TASK OBJECTIVE:
Below are the records; give again exactly the lines from the one containing "(631, 224) none" through the one containing "(386, 173) none", leaving out pictures.

(MATERIAL PROVIDED)

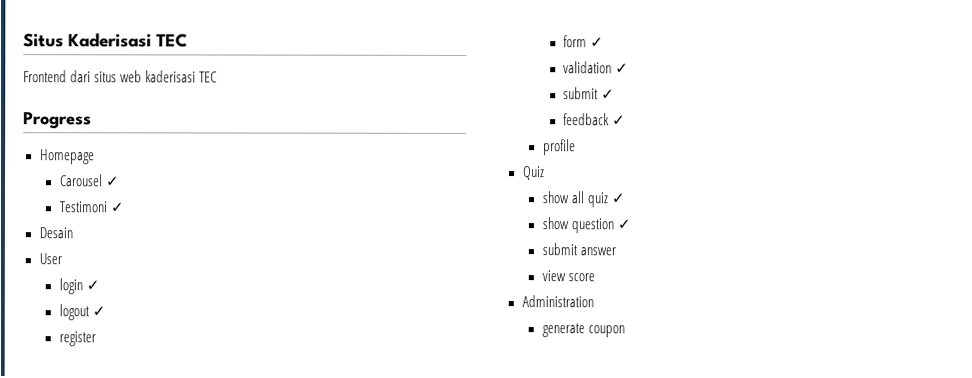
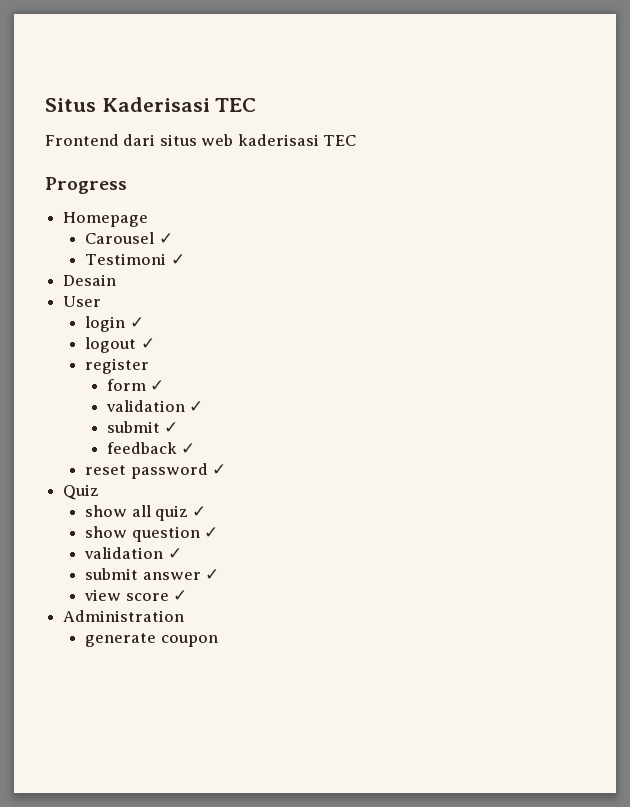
[542,139,576,156] profile -> [85,463,226,479] reset password ✓
(631, 224) none -> [84,547,182,559] // validation ✓
(616, 251) none -> [204,569,219,580] ✓
(595, 277) none -> [172,590,187,601] ✓

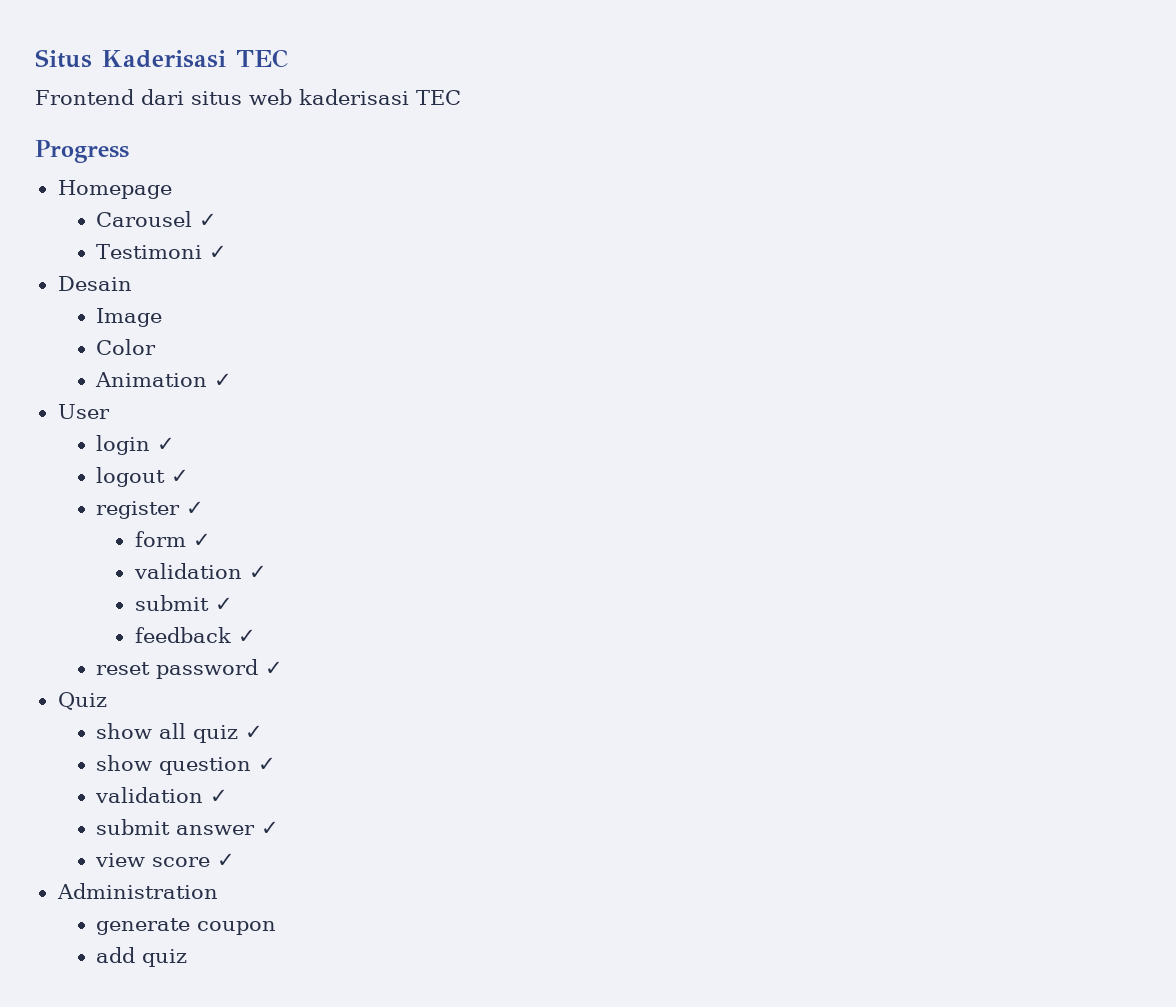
(117, 280) none -> [96,308,163,327] [96,339,157,355] [95,372,233,387] // Image // Color // Animation ✓
(150, 366) none -> [186,501,205,515] ✓
(218, 641) none -> [96,947,188,967] // add quiz

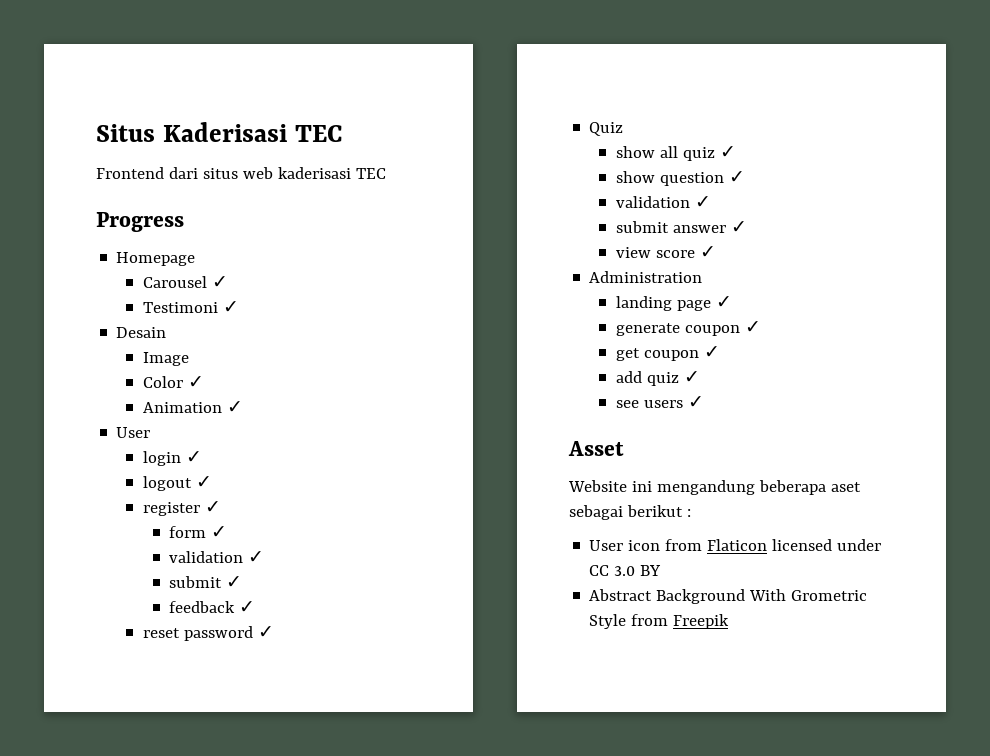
(157, 347) none -> [187,376,204,388] ✓
(218, 891) none -> [615,296,732,311] // landing page ✓
[96,947,188,967] // add quiz -> [744,321,761,333] [615,346,720,361] [615,371,700,386] [615,396,704,408] [568,441,624,456] [568,480,861,495] [569,505,691,520] [589,539,882,551] [589,565,662,576] [589,589,868,604] [589,614,730,629] ✓ // get coupon ✓ // add quiz ✓ // see users ✓ // Asset // Website ini mengandung beberapa aset sebagai berikut : // User icon from Flaticon licensed under CC 3.0 BY // Abstract Background With Grometric Style from Freepik

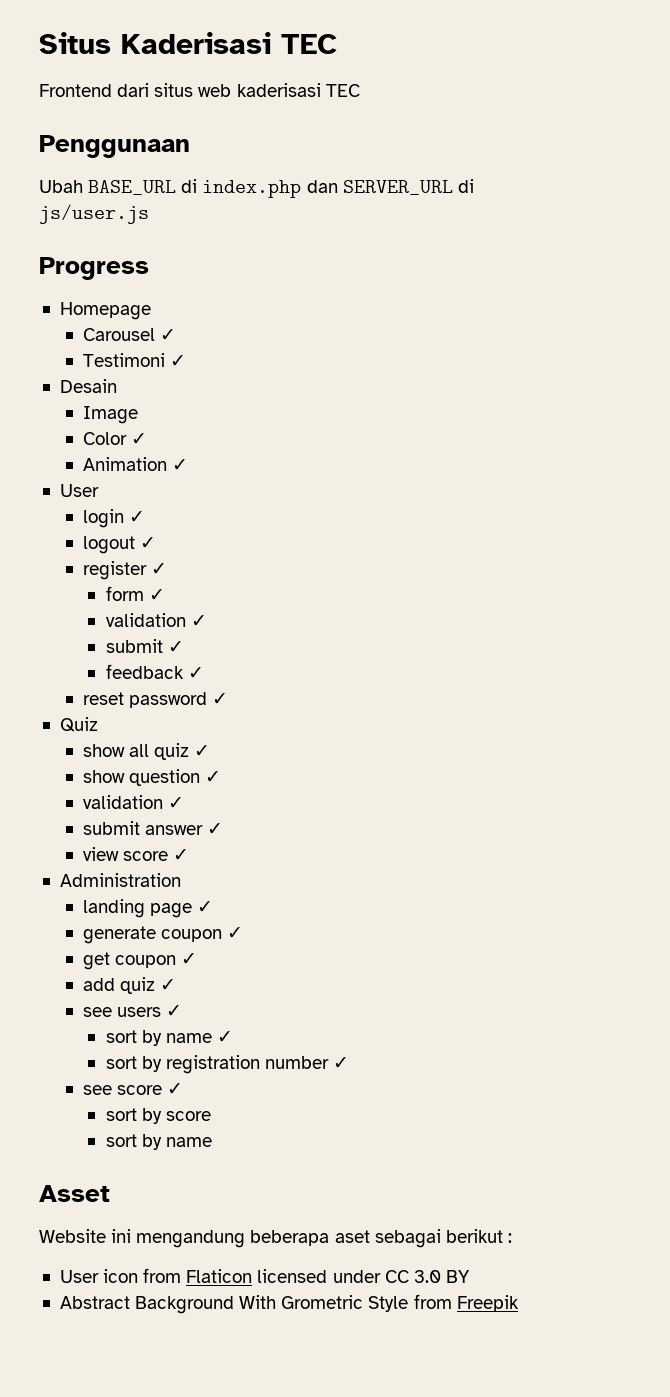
(386, 173) none -> [39,135,190,158] [39,179,474,198] [39,204,149,224] // Penggunaan // Ubah BASE_URL di index.php dan SERVER_URL di js/user.js
(704, 402) none -> [105,1030,233,1046] [105,1055,350,1074] [82,1083,183,1095] [105,1108,211,1124] [105,1134,212,1150] // sort by name ✓ // sort by registration number ✓ // see score ✓ // sort by score // sort by name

(End MATERIAL PROVIDED)

SOLUTION:
(631, 224) none -> [84,547,182,559] // validation ✓
(616, 251) none -> [204,569,219,580] ✓
(595, 277) none -> [172,590,187,601] ✓

(117, 280) none -> [96,308,163,327] [96,339,157,355] [95,372,233,387] // Image // Color // Animation ✓
(150, 366) none -> [186,501,205,515] ✓
(218, 641) none -> [96,947,188,967] // add quiz

(157, 347) none -> [187,376,204,388] ✓
(218, 891) none -> [615,296,732,311] // landing page ✓
[96,947,188,967] // add quiz -> [744,321,761,333] [615,346,720,361] [615,371,700,386] [615,396,704,408] [568,441,624,456] [568,480,861,495] [569,505,691,520] [589,539,882,551] [589,565,662,576] [589,589,868,604] [589,614,730,629] ✓ // get coupon ✓ // add quiz ✓ // see users ✓ // Asset // Website ini mengandung beberapa aset sebagai berikut : // User icon from Flaticon licensed under CC 3.0 BY // Abstract Background With Grometric Style from Freepik

(386, 173) none -> [39,135,190,158] [39,179,474,198] [39,204,149,224] // Penggunaan // Ubah BASE_URL di index.php dan SERVER_URL di js/user.js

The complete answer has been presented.